Well, we could also assume and specify additional things that would make “p(A)” make sense even if “A” is not a statement in some formal system.
Do you mean, for example, that p could be a measure and A could be a set? Since komponisto was talking about expressions of the form p(A) such that A can appear in expressions like A&B, I understood the context to be one in which we were already considering p to be a function over sentences or propositions (which, following komponisto, I was equating), and not, for example, sets.
Do you mean that “p(A)” can make sense in some case where A is a sentence, but not a sentence in some formal system? If so, would you give an example? Do you mean, for example, that A could be a statement in some non-formal language like English?
In my own interpretation, A is a hypothesis -- something that represents a possible state of the world. Hypotheses are of course subject to Boolean algebra, so you could perhaps model them as sentences or sets.
You have made a number of interesting comments that will probably take me some time to respond to.
I’ve been trying to develop a formal understanding of your claim that the prior probability of an unknown arbitrary hypothesis A makes sense and should equal 0.5. I’m not there yet, but I have a couple of tentative approaches. I was wondering whether either one looks at all like what you are getting at.
The first approach is to let the sample space Ω be the set of all hypotheses, endowed with a suitable probability distribution p. It’s not clear to me what probability distribution p you would have in mind, though. Presumably it would be “uniform” in some appropriate sense, because we are supposed to start in a state of complete ignorance about the elements of Ω.
At any rate, you would then define the random variable v : Ω → {True, False} that returns the actual truth value of each hypothesis. The quantity “p(A), for arbitrary unknown A” would be interpreted to mean the value of p(v = True). One would then show that half of the hypotheses in Ω (with respect to p-measure) are true. That is, one would have p(v = True) = 0.5, yielding your claim.
I have two difficulties with this approach. First, as I mentioned, I don’t see how to define p. Second, as I mentioned in this comment, “the truth of a binary string is a property involving the territory, while prior probability should be entirely determined by the map.” (ETA: I should emphasize that this second difficulty seems fatal to me. Defining p might just be a technicality. But making probability a property of the territory is fundamentally contrary to the Bayesian Way.)
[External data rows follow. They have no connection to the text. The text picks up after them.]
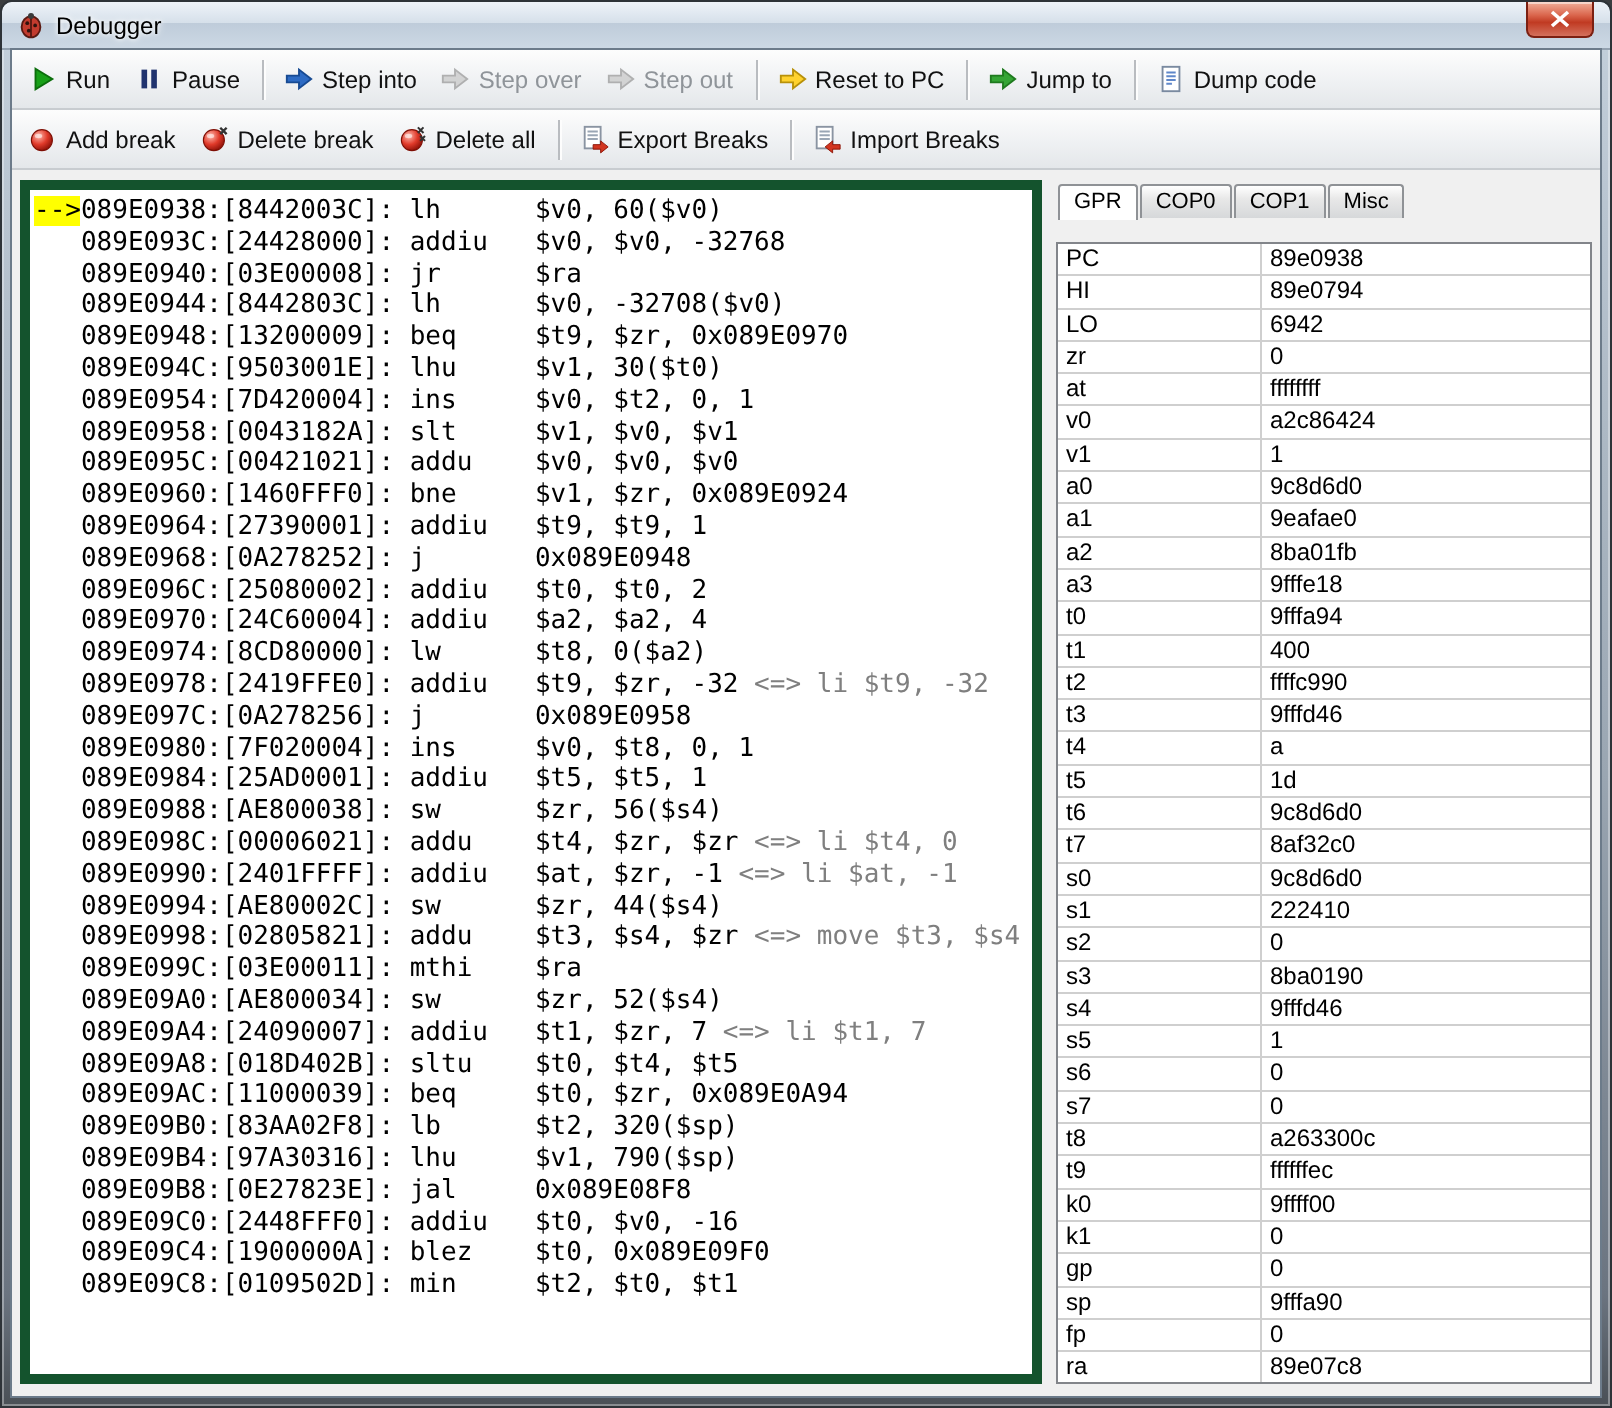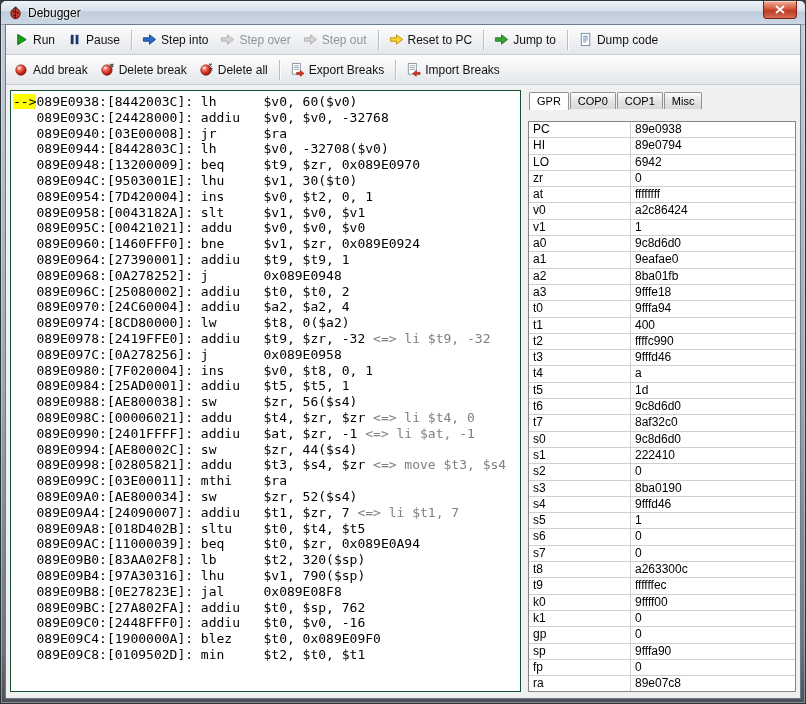--- a/index.html
+++ b/index.html
@@ -26,7 +26,7 @@
   .tb-icon{width:15px;height:15px;display:inline-flex;align-items:center;justify-content:center;}
   .tb-sep{width:1px;height:20px;background:#b9bcc0;border-right:1px solid #fdfdfd;margin:0 4px;}
   .main{flex:1;display:flex;gap:7px;padding:5px 4px 6px 4px;box-sizing:border-box;min-height:0;}
-  .disasm{flex:1;background:#fff;border:1px solid #14532d;overflow:hidden;
+  .disasm{flex:1;background:#fff;border:5px solid #14532d;overflow:hidden;
     font-family:"DejaVu Sans Mono","Liberation Mono",monospace;font-size:13px;line-height:15.8px;
     padding:3px 0 0 2px;color:#000;}
   .dline{white-space:pre;height:15.8px;}

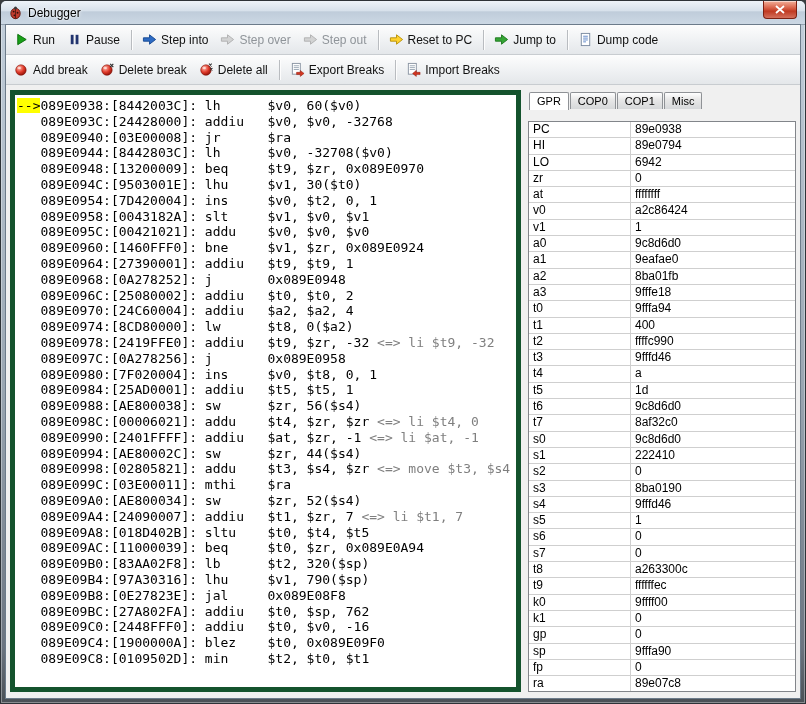--- a/index.html
+++ b/index.html
@@ -244,7 +244,6 @@
           <div class="dline"><span class="mk">   </span><span>089E09B0:</span><span>[83AA02F8]: </span><span>lb      </span><span>$t2, 320($sp)</span></div>
           <div class="dline"><span class="mk">   </span><span>089E09B4:</span><span>[97A30316]: </span><span>lhu     </span><span>$v1, 790($sp)</span></div>
           <div class="dline"><span class="mk">   </span><span>089E09B8:</span><span>[0E27823E]: </span><span>jal     </span><span>0x089E08F8</span></div>
-          <div class="dline"><span class="mk">   </span><span>089E09BC:</span><span>[27A802FA]: </span><span>addiu   </span><span>$t0, $sp, 762</span></div>
           <div class="dline"><span class="mk">   </span><span>089E09C0:</span><span>[2448FFF0]: </span><span>addiu   </span><span>$t0, $v0, -16</span></div>
           <div class="dline"><span class="mk">   </span><span>089E09C4:</span><span>[1900000A]: </span><span>blez    </span><span>$t0, 0x089E09F0</span></div>
           <div class="dline"><span class="mk">   </span><span>089E09C8:</span><span>[0109502D]: </span><span>min     </span><span>$t2, $t0, $t1</span></div>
The second approach tries to avoid that last difficulty by going “meta”. Under this approach, you would take the sample space Ω to be the set of logically consistent possible worlds. More precisely, Ω would be the set of all valuation maps v : {hypotheses} → {True, False} assigning a truth value to every hypothesis. (By calling a map v a “valuation map” here, I just mean that it respects the usual logical connectives and quantifiers. E.g., if v(A) = True and v(B) = True, then v(A & B) = True.) You would then endow Ω with some appropriate probability distribution p. However, again, I don’t yet see precisely what p should be.
Then, for each hypothesis A, you would have a random variable V_A : Ω → {True, False} that equals True on precisely those valuation maps v such that v(A) = True. The claim that “p(A) = 0.5 for arbitrary unknown A” would unpack as the claim that, for every hypothesis A, p(V_A = True) = 0.5 — that is, that each hypothesis A is true in exactly half of all possible worlds (with respect to p-measure).
Do either of these approaches look to you like they are on the right track?
ETA: Here’s a third approach which combines the previous two: When you’re asked “What’s p(A), where A is an arbitrary unknown hypothesis?”, and you are still in a state of complete ignorance, then you know neither the world you’re in, nor the hypothesis A whose truth in that world you are being asked to consider. So, let the sample space Ω be the set of ordered pairs (v, A), where v is a valuation map and A is a hypothesis. You endow Ω with some appropriate probability distribution p, and you have a random variable V : Ω → {True, False} that maps (v, A) to True precisely when v(A) = True — i.e., when A is true under v. You give the response “0.5″ to the question because (we suppose) p(V = True) = 0.5.
But I still don’t see how to define p. Is there a well-known and widely-agreed-upon definition for p? On the one hand, p is a probability distribution over a countably infinite set (assuming that we identify the set of hypotheses with the set of sentences in some formal language). [ETA: That was a mistake. The sample space is countable in the first of the approaches above, but there might be uncountably many logically consistent ways to assign truth values to hypotheses.] On the other hand, it seems intuitively like p should be “uniform” in some sense, to capture the condition that we start in a state of total ignorance. How can these conditions be met simultaneously?
I think the second approach (and possibly the third also, but I haven’t yet considered it as deeply) is close to the right idea.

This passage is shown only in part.